The set value of the ORP inflection point detection time of the first ORP meter is adjusted based on the DN ratio which is the ratio of the aeration time and the denitrification time in the first aeration tank. As a result, an appropriate amount of phosphorus release is always secured in the first aeration tank, the phosphorus absorption and release proceed in a good state, and a high phosphorus removal rate can be maintained.

[Brief description of the drawings]

FIG. 1 is a schematic diagram showing a main configuration of a sewage treatment apparatus to which a control method of an intermittent aeration method applied by the present inventors is applied.

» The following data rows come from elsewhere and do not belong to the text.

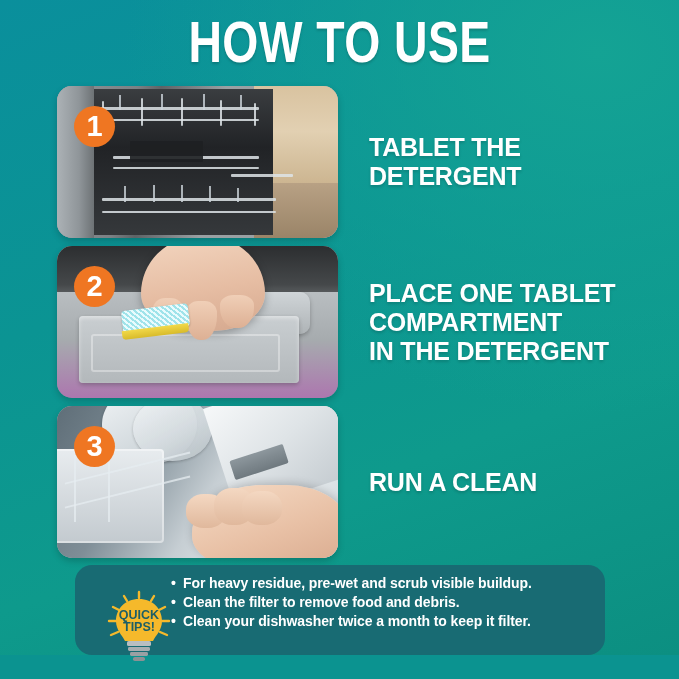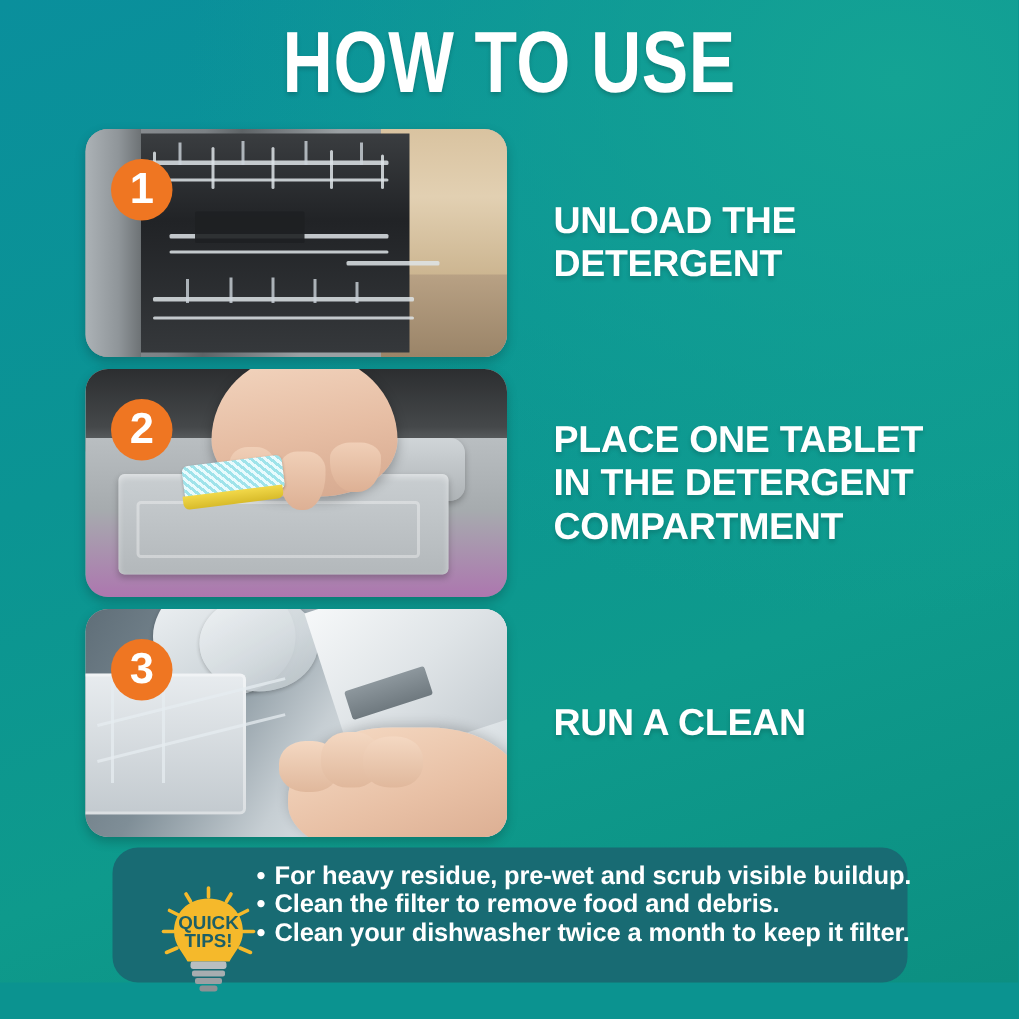"UNLOAD THE" span { text: UNLOAD -> TABLET }
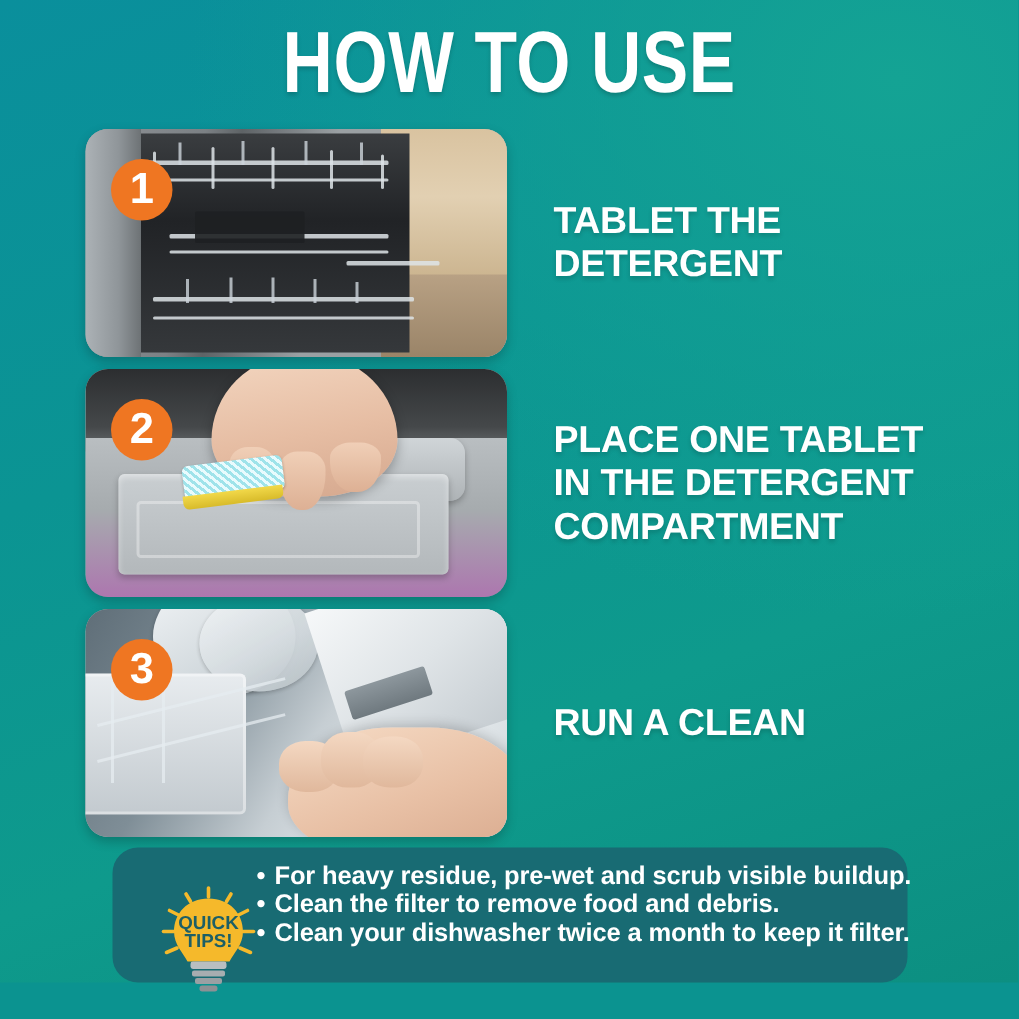"IN THE DETERGENT" span { order: before "COMPARTMENT" -> after "COMPARTMENT" }
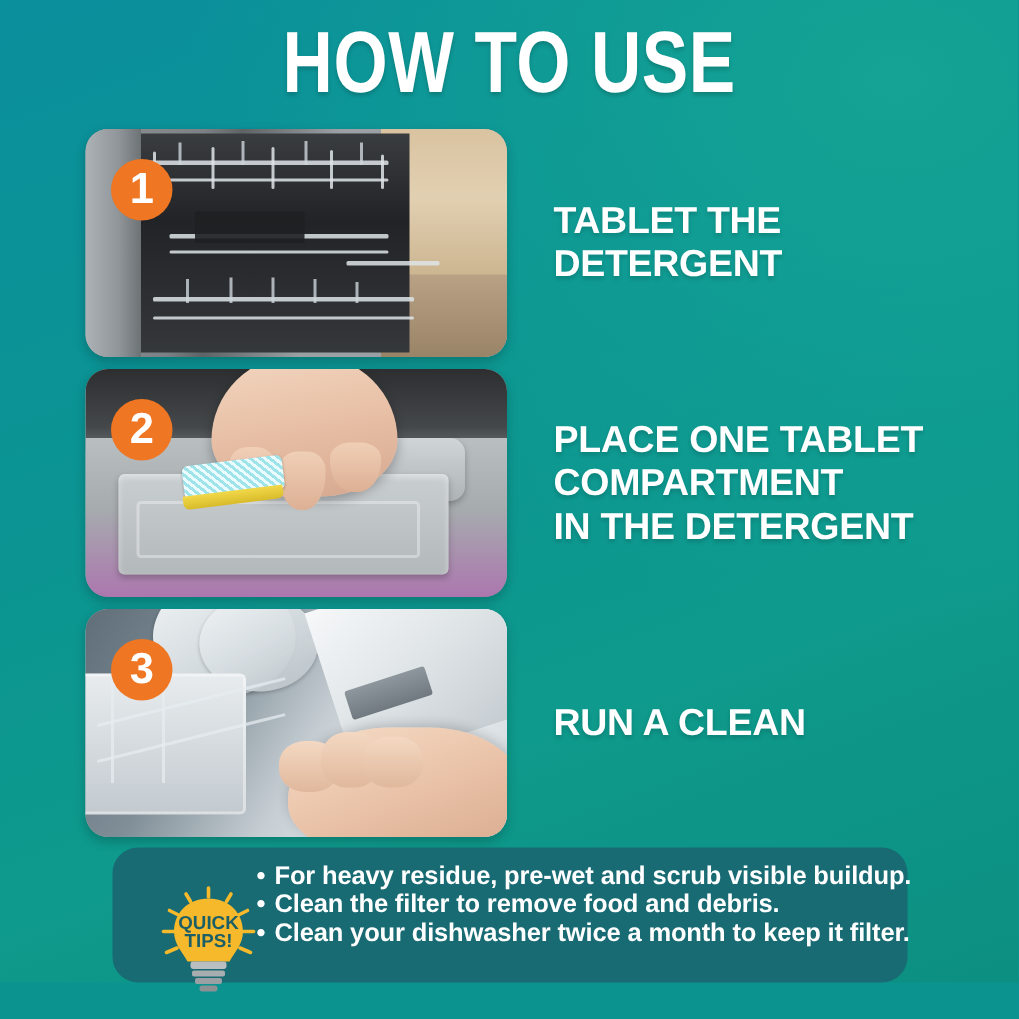"For heavy residue, pre-wet and" .tip { font-size: 17px -> 14px }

FIG. 2 shows changes in ORP of the first aeration tank and the second aeration tank in the control method of the intermittent aeration method which the present inventors applied for,
(A) ORP of the first aeration tank, (b) O of the second aeration tank
Relationship diagram for each lapse of time of RP

[Explanation of symbols]

 1 Sewage 2a First aeration tank 2b Second aeration tank 3 Treated water 4 Final sedimentation tank 5 Return sludge pump 6a 1st ORP meter 6b 2nd ORP meter 7a 1st aeration blower 7b 2nd aeration blower 8a 1st stirring pump 8b 2nd agitation Pump 9 Control device

 ─────────────────────────────────────────────────── ─── Continuation of the front page (72) Yutaka Mori, 1-1 Tanabe Shinden, Kawasaki-ku, Kawasaki-shi, Kanagawa Prefecture Fuji Electric Co., Ltd. (72) Yasunari Sasaki, 1 Nitta, Tanabe-Kawasaki, Kawasaki-shi, Kanagawa No. 1 in Fuji Electric Co., Ltd. (72) Inventor Akiko Ogura No. 1 Shinden Tanabe, Kawasaki-ku, Kawasaki-shi, Kanagawa Inside Fuji Electric Co., Ltd.

Claims (1)

[Claims] A first aeration tank provided with a first ORP meter;
A second aeration tank provided with a second ORP meter connected in series to the first aeration tank and draining water into the first aeration tank;
After performing treatment by alternately repeating the aerobic state in which aeration is performed in the two aeration tanks and the anaerobic state in which aeration is stopped and stirring is performed, the treated water is discharged from the final settling tank, and the settled sludge is aerated. In the control method of the intermittent aeration type activated sludge method of removing nitrogen and phosphorus in wastewater while returning to the tank and surplus sludge, a predetermined time (T
e) After performing aeration, the process proceeds to the stirring step, and the first ORP
The denitrification time (Tf) is measured based on the detection of the ORP bending point of the meter to obtain Tf / Te (DN ratio), and the ORP bending point detection time of the first ORP meter is set based on the DN ratio. A method for controlling an intermittently aerated activated sludge method, which is characterized by adjusting a value.